Entry level DSLR with a sophisticated dust cleaning system

The 400D is Canon's entry level DSLR, a compact, lightweight model with plenty of refined shooting features, ease of use to the fore and good image quality - combined with a 10.1-megapixel CMOS sensor and a new anti dust system.

The 400D updates its 350D predecessor with another 2-megapixels worth of resolution on a CMOS sensor featuring an improved micro-lens array. The new sensor gets a special low-pass filter incorporating Canon’s own anti-dust system that shakes the filter to remove any dust particles that might adhere to it.

Other key features include a nine-point AF set up (borrowed straight from the EOS 30D) and a large, bright 230,000-pixel LCD that has a great 160° viewing angle. There’s a much improved menu system (over the 350D) that makes selecting and adjusting quick and easy and, although the camera settings display might look a little overwhelming at first, it’s really quite logical once you’re used to it. The 400D has a stainless steel chassis and engineering grade plastic body parts that make for a lightweight but pleasingly rugged feel.

You're also provided with a full gamut of program, shutter and aperture priority, manual and A-DEP (a neat auto depth of field control setting) modes, a full auto Green mode and six subject program modes all quickly accessed via the top plate mode dial. Shutter speeds run from 30-seconds to 1/4000th second in 1/3rd or 1/2 –stop increments with flash sync at 1/200th second. You get Bulb as well.

White balance allows you to play with the usual options of auto, daylight, shady, tungsten and a custom setting among others. The ISO sensitivity meanwhile varies depending on the modes you’re in. In the Basic Zone shooting modes, (the automatic settings such as portrait for example) it provides an automatic range of between 100 and 400 ISO. In the Creative Zone, (the manual control options) you get the full ISO 100 to 1600 range in one-stop settings.

The 400D uses a 35-zone TTL metering system with the system linked to the AF points in use; partial metering uses 9% of the finder’s central area and centre-weighted average metering - but oddly there’s no spot metering. The camera’s small size is no hindrance in use and the large screen is great to use. On the left of the display are the playback and menu controls; on the right side, the shooting options such as exposure compensation, AF point selection, drive mode, metering mode and then on the four-way controller, the ISO, AF, white balance and Set buttons.

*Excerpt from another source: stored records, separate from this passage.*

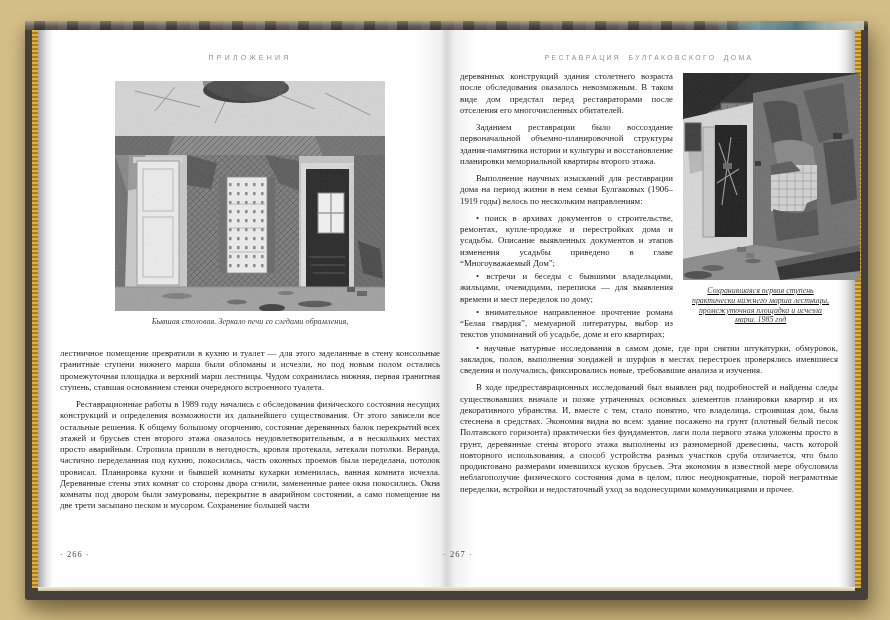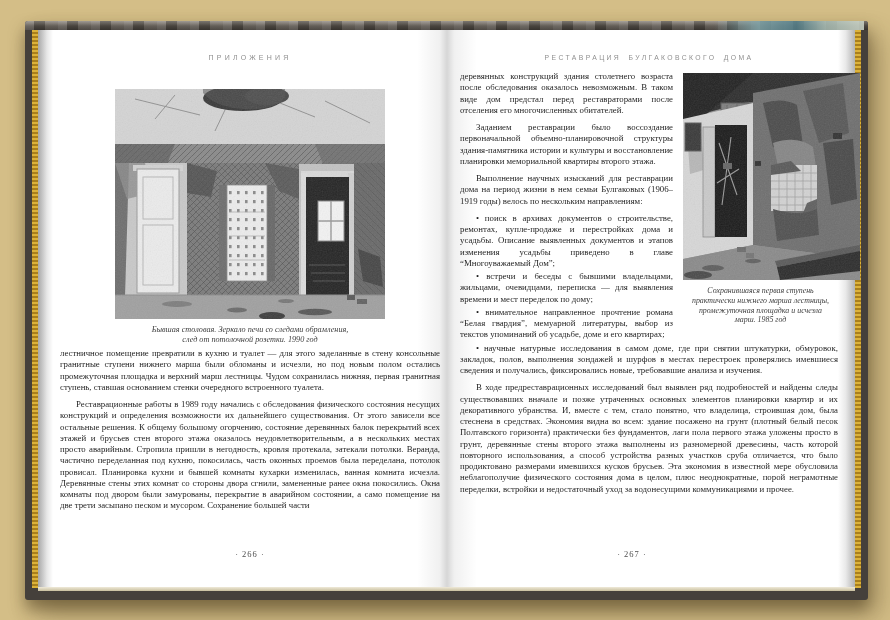--- a/index.html
+++ b/index.html
@@ -21,33 +21,33 @@
   .edge.left{left:13px;width:15px;background:linear-gradient(90deg,#a8a8a8,#e7e7e7 60%,rgba(255,255,255,0));}
   .edge.right{right:13px;width:17px;background:linear-gradient(270deg,#b3b3b3,#e9e9e9 55%,rgba(255,255,255,0));}
   .bottom-edge{position:absolute;left:13px;right:13px;bottom:9px;height:4px;
         background:linear-gradient(180deg,#efe9d8,#c9bf9e);}
   .gutter{position:absolute;left:392px;top:9px;bottom:13px;width:60px;pointer-events:none;
         background:linear-gradient(90deg,rgba(0,0,0,0) 0%,rgba(0,0,0,.06) 38%,rgba(0,0,0,.16) 50%,rgba(0,0,0,.06) 62%,rgba(0,0,0,0) 100%);}
   .running-head{position:absolute;top:33px;font-family:"Liberation Sans",sans-serif;
         font-size:7px;letter-spacing:3.2px;color:#8f8f8f;text-align:center;white-space:nowrap;}
   .rh-left{left:35px;width:380px;}
   .rh-right{left:435px;width:378px;font-size:6.8px;letter-spacing:2.4px;word-spacing:3px;}
-  .figure-left{position:absolute;left:90px;top:68px;width:270px;}
+  .figure-left{position:absolute;left:90px;top:60px;width:270px;}
   .photo{display:block;background:#bdbdbd;}
   .caption{font-style:italic;font-size:8.2px;line-height:10.2px;color:#3d3d3d;text-align:center;margin-top:6px;}
   .caption .cl{white-space:nowrap;}
   .caption-left{width:340px;margin-left:-35px;}
   .bodytext p{margin:0 0 6px;text-align:justify;font-size:8.8px;line-height:11.25px;color:#1f1f1f;}
   .bodytext p.ind{text-indent:16px;}
   .bodytext p.tight{margin-bottom:2px;}
   .body-left{position:absolute;left:35px;top:327px;width:380px;}
   .content-right{position:absolute;left:435px;top:50px;width:378px;}
-  .figure-right{float:right;width:155px;margin:2px 0 5px 10px;}
+  .figure-right{float:right;width:155px;margin:2px 0 5px 10px;text-decoration:underline;}
   .caption-right{font-size:7.9px;line-height:9.8px;}
-  .pagenum{position:absolute;top:528px;font-size:8.5px;color:#4e4e4e;text-align:center;letter-spacing:1px;}
+  .pagenum{position:absolute;top:528px;font-size:8.5px;color:#4e4e4e;text-align:left;letter-spacing:1px;}
   .pn-left{left:35px;width:380px;}
   .pn-right{left:418px;width:378px;}
 </style>
 </head>
 <body>
 
 <div class="scene">
   <div class="book">
 
     <div class="cover-top">
@@ -125,21 +125,20 @@
         <ellipse cx="122" cy="221" rx="10" ry="2.6" fill="#6b6b6b"></ellipse>
         <ellipse cx="200" cy="223" rx="17" ry="3.2" fill="#585858"></ellipse>
         <ellipse cx="171" cy="212" rx="8" ry="2" fill="#787878"></ellipse>
         <ellipse cx="157" cy="227" rx="13" ry="4" fill="#3f3f3f"></ellipse>
         <rect x="232" y="206" width="8" height="5" fill="#595959"></rect>
         <rect x="242" y="210" width="10" height="5" fill="#636363"></rect>
         <rect width="270" height="230" filter="url(#grain)" opacity="0.14"></rect>
       </svg>
       <div class="caption caption-left">
         <div class="cl">Бывшая столовая. Зеркало печи со следами обрамления,</div>
-        <div class="cl">след от потолочной розетки. 1990 год</div>
       </div>
     </div>
 
     <div class="bodytext body-left">
       <p>лестничное помещение превратили в кухню и туалет — для этого заделанные в стену консольные гранитные ступени нижнего марша были обломаны и исчезли, но под новым полом остались промежуточная площадка и верхний марш лестницы. Чудом сохранилась нижняя, первая гранитная ступень, ставшая основанием стенки очередного встроенного туалета.</p>
       <p class="ind">Реставрационные работы в 1989 году начались с обследования физического состояния несущих конструкций и определения возможности их дальнейшего существования. От этого зависели все остальные решения. К общему большому огорчению, состояние деревянных балок перекрытий всех этажей и брусьев стен второго этажа оказалось неудовлетворительным, а в нескольких местах просто аварийным. Стропила пришли в негодность, кровля протекала, затекали потолки. Веранда, частично переделанная под кухню, покосилась, часть оконных проемов была переделана, потолок провисал. Планировка кухни и бывшей комнаты кухарки изменилась, ванная комната исчезла. Деревянные стены этих комнат со стороны двора сгнили, замененные ранее окна покосились. Окна комнаты под двором были замурованы, перекрытие в аварийном состоянии, а само помещение на две трети засыпано песком и мусором. Сохранение большей части</p>
     </div>
 
     <div class="pagenum pn-left">· 266 ·</div>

I used the camera’s kit lens for this test, an 18-55mm F3.5 to F5.6 AF optic, which is okay for most general situations, but is quite limiting in terms of focal length and maximum aperture – particularly once you start to get more proficient. It also displayed lots of vignetting; distortion at the wide end, plus there was a hat full of purple fringing I did not expect to get as well!

The viewfinder is nice to use but it’s small and quite gloomy, the information displayed along the bottom is clear and bright though, as is the AF point selection. Image quality is great (bar the kit lens’ performance, as mentioned above) with excellent resolution, metering, low noise and good noise reduction – when needed, and fortunately without removing detail – plus there’s great colour control.

Verdict: 
The EOS 400D has a few issues (such as that kit lens) but it is capable of superb results. It is also very easy to use and priced competitively, which all makes it a darn good camera sure to repeat the 350D's success as the fastest selling digital SLR to date.